Rising from the grassroots of North America, Keith Secola is a songwriter of the people. Critics refer to him as the Native versions of both Neil Young and Bruce Springsteen. "NDN Kars" (Indian Cars), his most popular song is considered the contemporary Native American anthem, achieving legendary status. It has been the most requested song on Native Radio in the US and Canada for over twenty years. Today, Keith Secola is hailed as the "Godfather of Native Americana" and is one of the most influential artist's in Native music. Throughout his career Keith Secola has won numerous awards and nominations in various categories. He joined Jimmy Hendrix, Hank Williams, Crystal Gayle, Richie Valens and many others in 2011 when he was inducted into the Native American Music Awards Hall of Fame.

RUMBLE: The Indians Who Rocked the World

In 1958,  Link Wray released the single "Rumble" using the 'power chord' ​launching a music revolution and facilitating the emergence of "punk and heavy rock". The single reached #16 on the charts selling over 1-million copies and is the only instrumental single to ever be banned by radio in the U.S. In 2017, the documentary "RUMBLE: The Indians Who Rocked the World" by Stevie Salas was released telling the story of Link Wray and other Native American musicians who were major influences for such icons as the Rolling Stones, Aerosmith, Iggy Pop, Robbie Robertson, George Harrison, and many more with guest appearances. In 2018, the song "Rumble" was inducted into the Rock 'n Roll Hall of Fame in a new category for singles.

Derek Miller | Stoned for Days

The 2002 solo debut album "Music is the Medicine" by Derek Miller features the single 'Love Sick Blues' and won the 2003 Juno Award. In 2010, Miller released his third album "Derek Miller with Double Trouble", a collaboration with the former band of Bluesman Stevie Ray Vaughn featuring the single 'Stoned for Days'. Double Trouble also features "Damned If I Do", a duet with Willie Nelson which received a Juno Award nomination. His other Juno Award winning/nominated albums include "The Dirty Looks" (Best Rock Album and Aboriginal Recording of the Year) and "Rumble: A Tribute to Native Music Icons featuring songs originally performed by Indigenous artists like Link Wray, Robbie Robertson, Charley Patton and others; including Miller's cover of "Come and Get Your Love" by well-known Native American band Redbone. 
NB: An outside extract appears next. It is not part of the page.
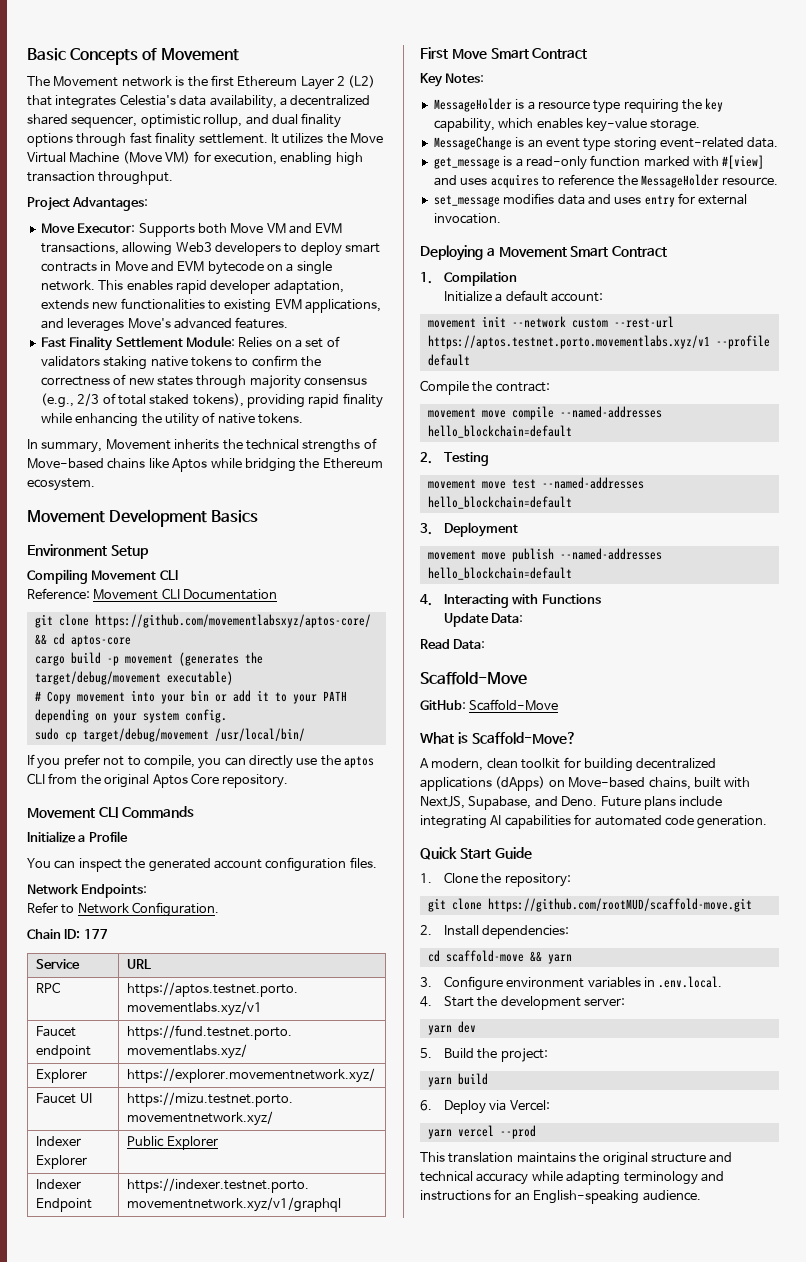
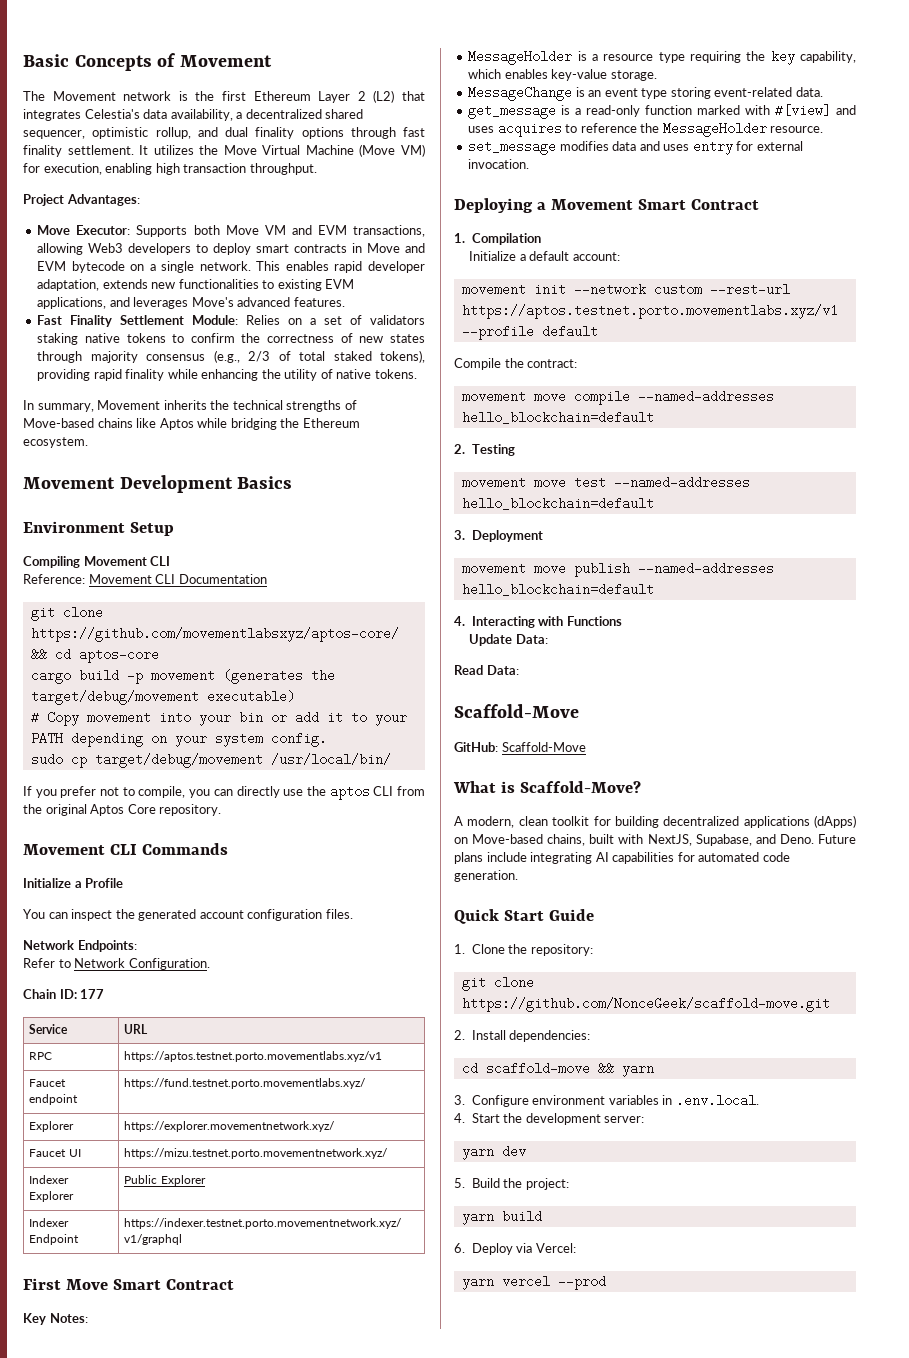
- git clone https://github.com/rootMUD/scaffold-move.git
+ git clone https://github.com/NonceGeek/scaffold-move.git
- This translation maintains the original structure and technical accuracy while adapting terminology and instructions for an English-speaking audience.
Robert Mirabal | 1000 Miles

It was rare for a musician to receive virtual artistic freedom from a major label, and equally rare for a traditional Native American artist to achieve mainstream popularity, yet Robert Mirabal managed to do both with his many albums of traditional music, rock and roll, and spoken word. A leading proponent of world music, he merged his Indigenous American sound with those of Africa, Asia and Australia, tapping into a planetary pulse with a style that defied categorization winning multiple Grammy & Native American Music awards with multiple nominations in various categories.